- EXERCISE AIM: The answer must consist only of the lines in the records below from the line with "margin-left: 0 ->" to the line with "color: #0f766e ->", both included, copied word for word with every picture left out.

- RECORD EXTRACTS:
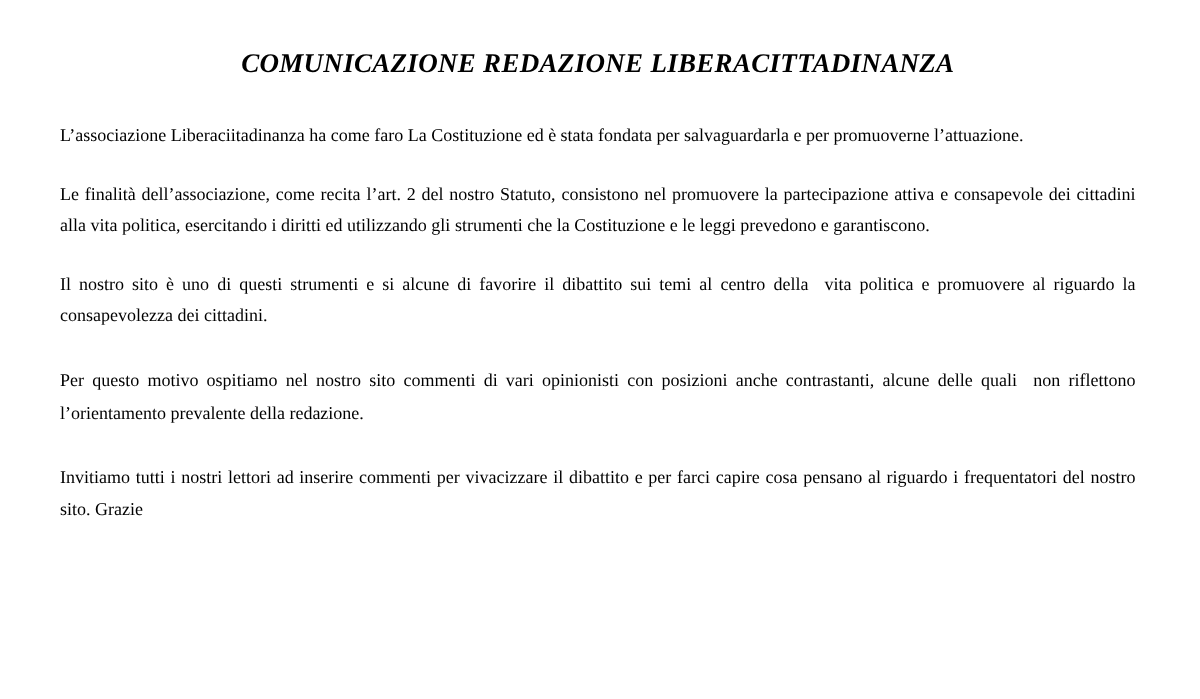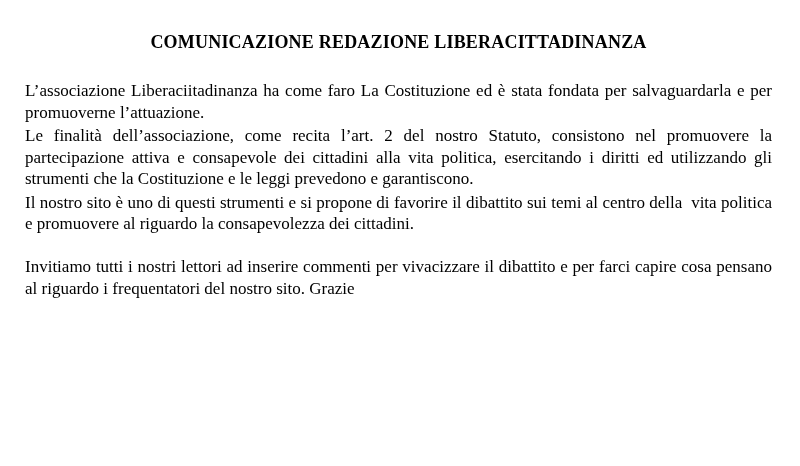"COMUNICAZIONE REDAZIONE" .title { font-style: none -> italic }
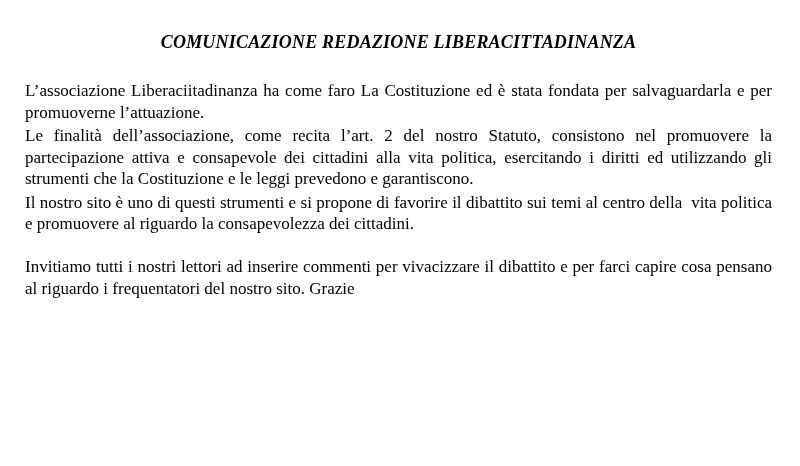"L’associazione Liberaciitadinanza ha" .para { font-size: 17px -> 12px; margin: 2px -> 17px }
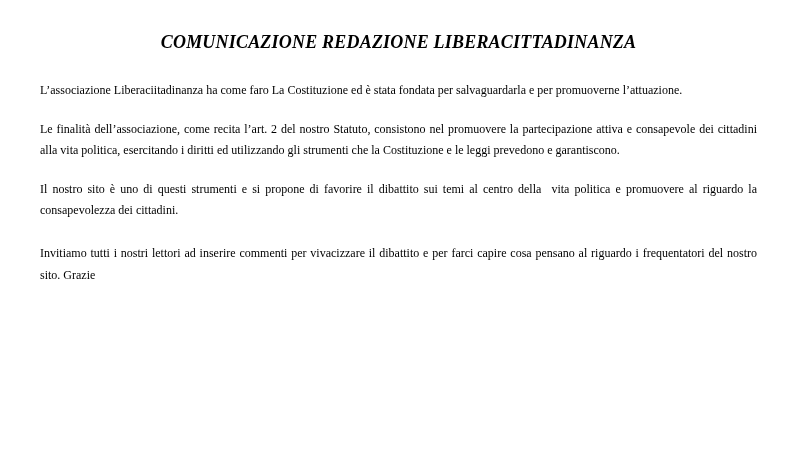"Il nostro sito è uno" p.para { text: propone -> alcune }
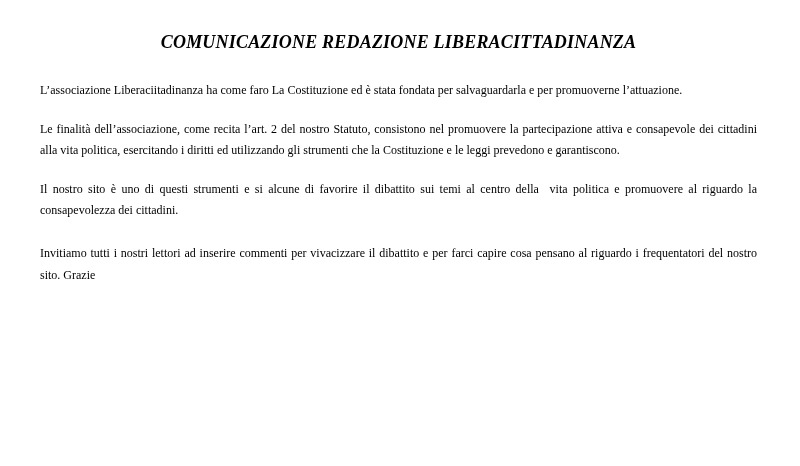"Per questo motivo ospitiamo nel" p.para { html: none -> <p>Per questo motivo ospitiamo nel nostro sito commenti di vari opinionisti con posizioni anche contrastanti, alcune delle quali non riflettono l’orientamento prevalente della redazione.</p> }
...
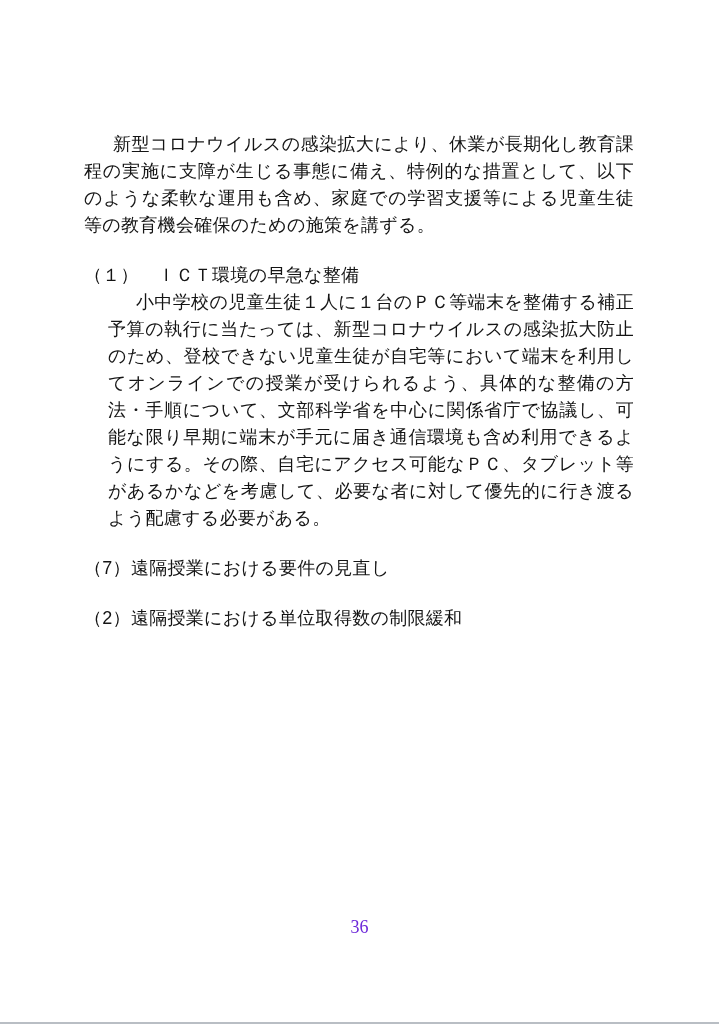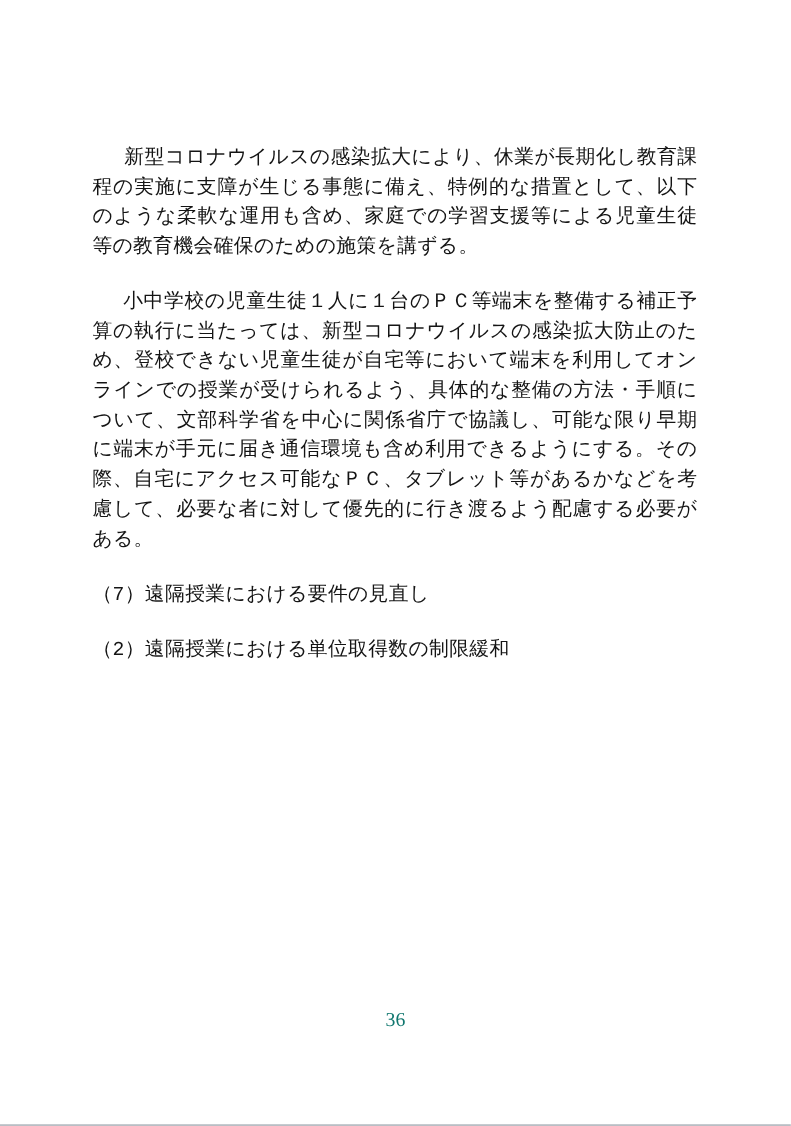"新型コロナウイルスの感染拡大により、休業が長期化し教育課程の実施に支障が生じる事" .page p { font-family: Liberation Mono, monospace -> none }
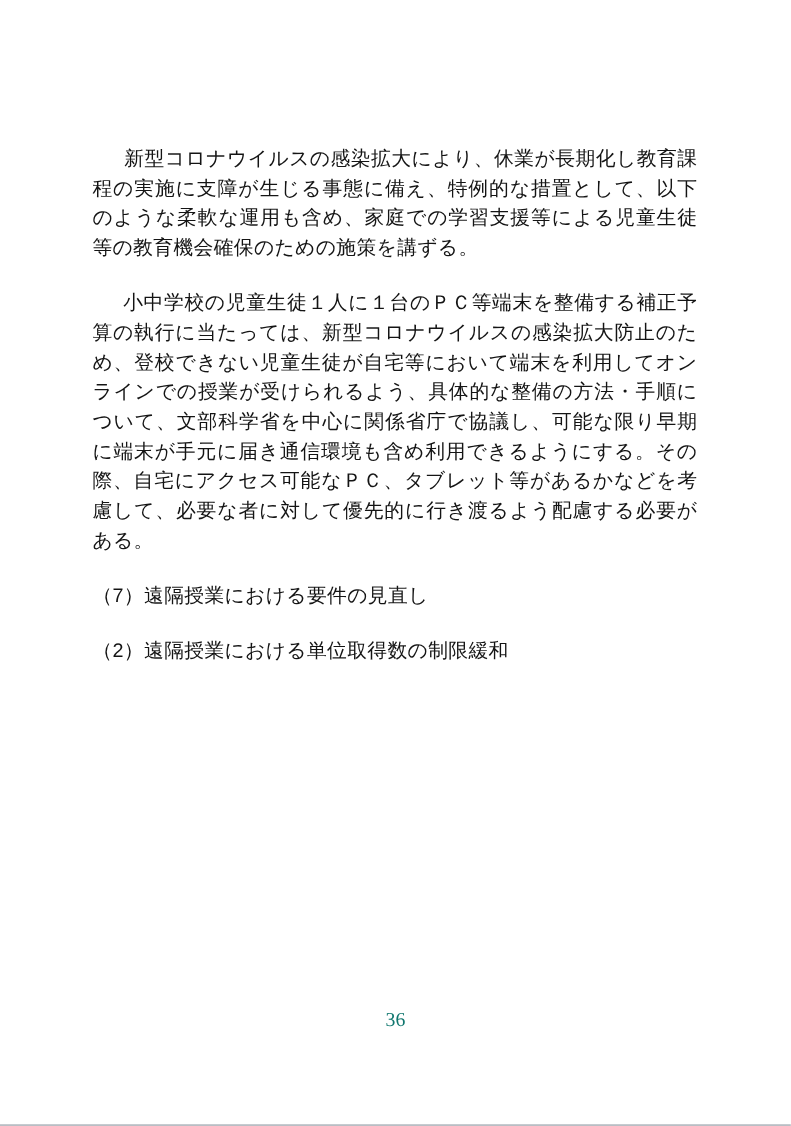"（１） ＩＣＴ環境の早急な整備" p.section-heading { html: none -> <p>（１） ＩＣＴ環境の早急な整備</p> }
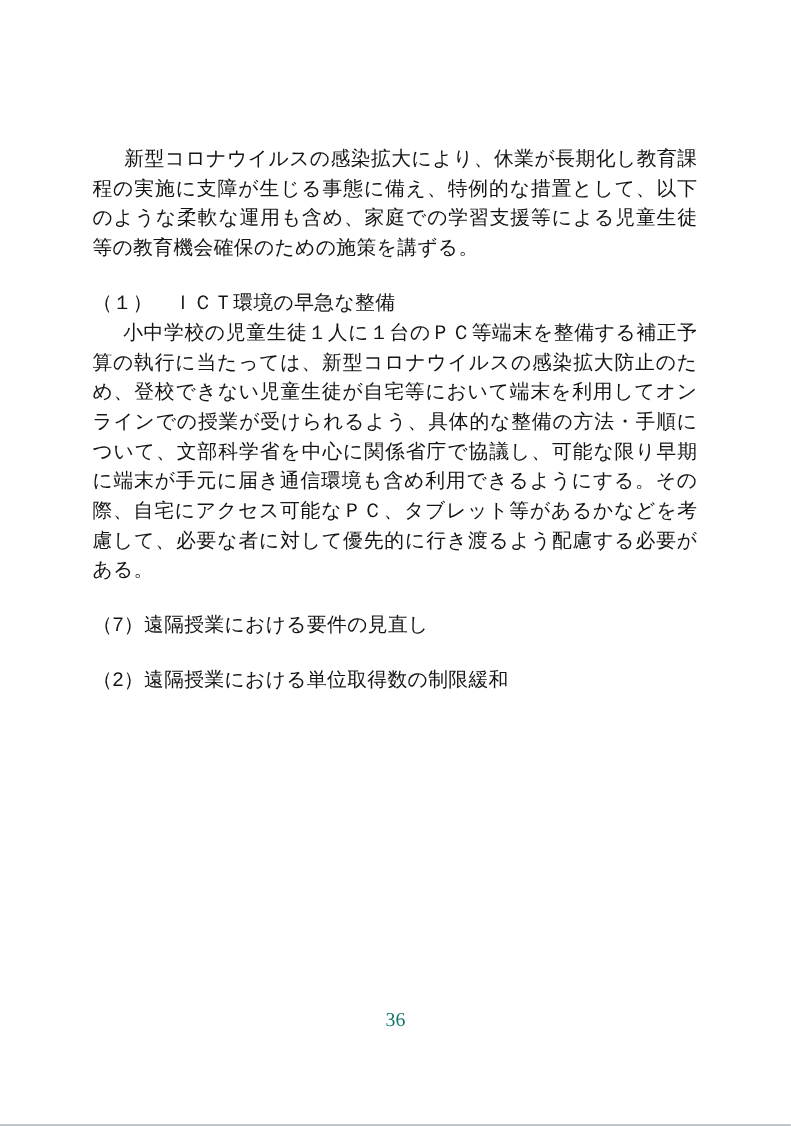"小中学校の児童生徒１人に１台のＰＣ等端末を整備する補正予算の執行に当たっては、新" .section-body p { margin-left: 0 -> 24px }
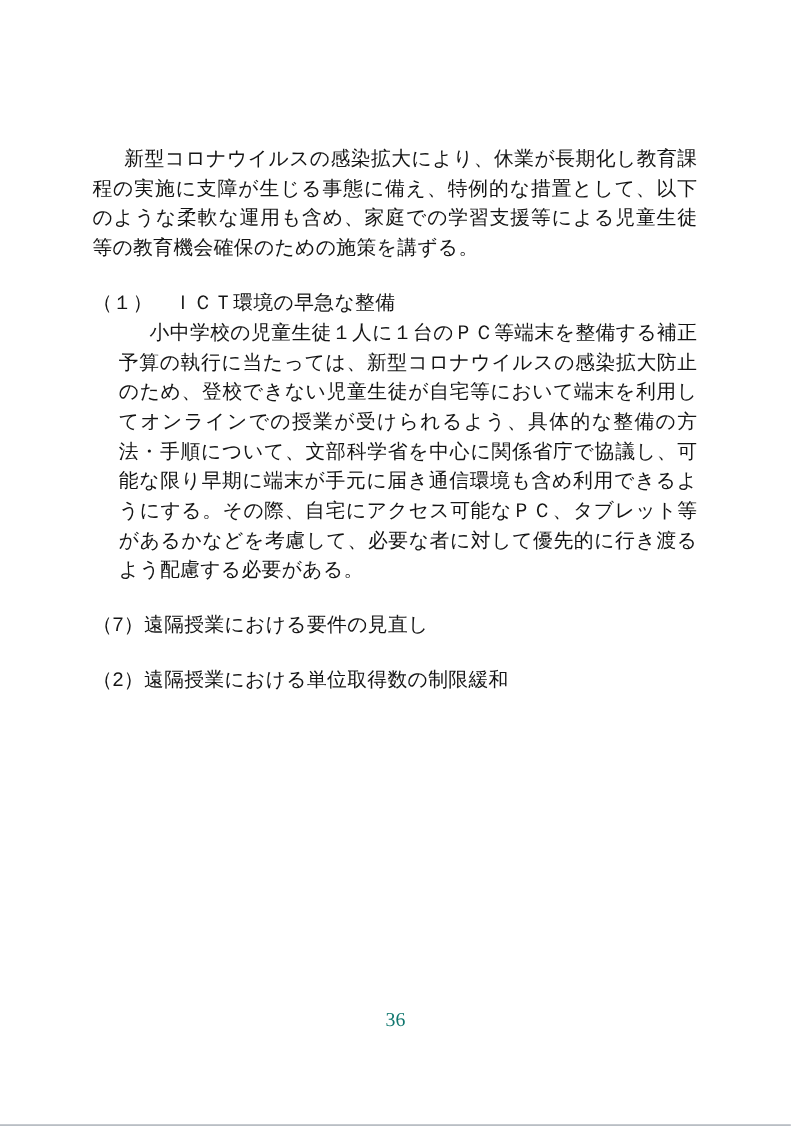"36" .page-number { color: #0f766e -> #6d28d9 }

- SOLUTION TO THE EXERCISE:
"小中学校の児童生徒１人に１台のＰＣ等端末を整備する補正予算の執行に当たっては、新" .section-body p { margin-left: 0 -> 24px }
"36" .page-number { color: #0f766e -> #6d28d9 }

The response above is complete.